Command-line tool to find and optionally delete duplicate files by content (SHA-256)
Project description
psamfinder — File duplicate finder
psamfinder is a lightweight CLI tool that recursively scans directories for files with identical content (using SHA-256 hashing) and helps you manage duplicates interactively.
Requirements
- Python 3.8+
- hatchling (for building, referenced in pyproject.toml)
Installation
From PyPI (recommended):
pip install psamfinder
# or for isolated CLI install (recommended)
pipx install psamfinder
# For development/ from source
git clone https://github.com/psam-717/psamfinder.git
cd psamfinder
pip install -e .
## Running
- As a CLI (installed entry point):
psamfinder scan <DIRECTORY> [--delete] [--dry-run] [-q]
- From source:
python -m psamfinder scan <DIRECTORY> [--delete] [--dry-run] [-q]
Examples:
- Scan a directory and list duplicates:
psamfinder scan C:\path\to\dir
- Scan and interactively delete duplicates (asks which file to keep per group):
psamfinder scan C:\path\to\dir --delete
- Preview deletion without actually removing files (dry-run mode)

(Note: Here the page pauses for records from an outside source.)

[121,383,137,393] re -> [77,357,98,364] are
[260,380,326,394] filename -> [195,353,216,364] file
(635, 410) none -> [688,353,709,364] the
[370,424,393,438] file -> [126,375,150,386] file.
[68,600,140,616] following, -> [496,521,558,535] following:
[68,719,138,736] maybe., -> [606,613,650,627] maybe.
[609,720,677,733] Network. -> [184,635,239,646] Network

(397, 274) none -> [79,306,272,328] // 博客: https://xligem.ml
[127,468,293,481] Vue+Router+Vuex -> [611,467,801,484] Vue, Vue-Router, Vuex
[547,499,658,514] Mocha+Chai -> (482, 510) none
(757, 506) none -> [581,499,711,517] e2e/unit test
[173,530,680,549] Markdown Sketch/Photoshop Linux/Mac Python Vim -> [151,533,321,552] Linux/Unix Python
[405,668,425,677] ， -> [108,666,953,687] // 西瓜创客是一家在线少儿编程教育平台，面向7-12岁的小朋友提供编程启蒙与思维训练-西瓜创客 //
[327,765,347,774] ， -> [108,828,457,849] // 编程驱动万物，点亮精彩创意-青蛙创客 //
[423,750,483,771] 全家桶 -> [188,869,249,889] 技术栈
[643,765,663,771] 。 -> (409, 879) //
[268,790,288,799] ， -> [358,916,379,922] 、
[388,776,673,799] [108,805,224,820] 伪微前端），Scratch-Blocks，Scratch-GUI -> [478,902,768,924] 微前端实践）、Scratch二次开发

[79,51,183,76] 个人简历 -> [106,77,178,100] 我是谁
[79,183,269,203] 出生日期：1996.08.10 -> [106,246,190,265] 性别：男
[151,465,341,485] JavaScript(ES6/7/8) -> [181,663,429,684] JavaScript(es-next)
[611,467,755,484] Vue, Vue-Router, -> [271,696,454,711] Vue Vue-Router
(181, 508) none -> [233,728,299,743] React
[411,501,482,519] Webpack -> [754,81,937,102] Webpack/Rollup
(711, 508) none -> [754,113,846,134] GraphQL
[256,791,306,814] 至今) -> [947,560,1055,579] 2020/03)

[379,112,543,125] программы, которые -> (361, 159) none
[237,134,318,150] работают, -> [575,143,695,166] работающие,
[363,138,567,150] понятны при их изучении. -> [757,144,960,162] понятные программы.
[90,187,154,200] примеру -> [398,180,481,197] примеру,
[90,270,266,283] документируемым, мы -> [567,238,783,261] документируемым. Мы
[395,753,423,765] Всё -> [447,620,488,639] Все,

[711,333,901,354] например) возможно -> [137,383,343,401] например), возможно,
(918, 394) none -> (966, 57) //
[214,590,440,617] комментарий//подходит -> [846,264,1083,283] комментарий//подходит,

psamfinder scan C:\path\to\dir --delete --dry-run
# Shows "Would have deleted: ..." for each file that would be removed
- Quiet scan (suppresses the scanning line):
psamfinder scan C:\path\to\dir -q
## What the code does (line-level summary)
Files of interest:
- pyproject.toml
- Project metadata: name `psamfinder`, version `0.1.0`, description "File duplicate finder".
- Entry point: `psamfinder = "psamfinder.cli:app"` (Typer app).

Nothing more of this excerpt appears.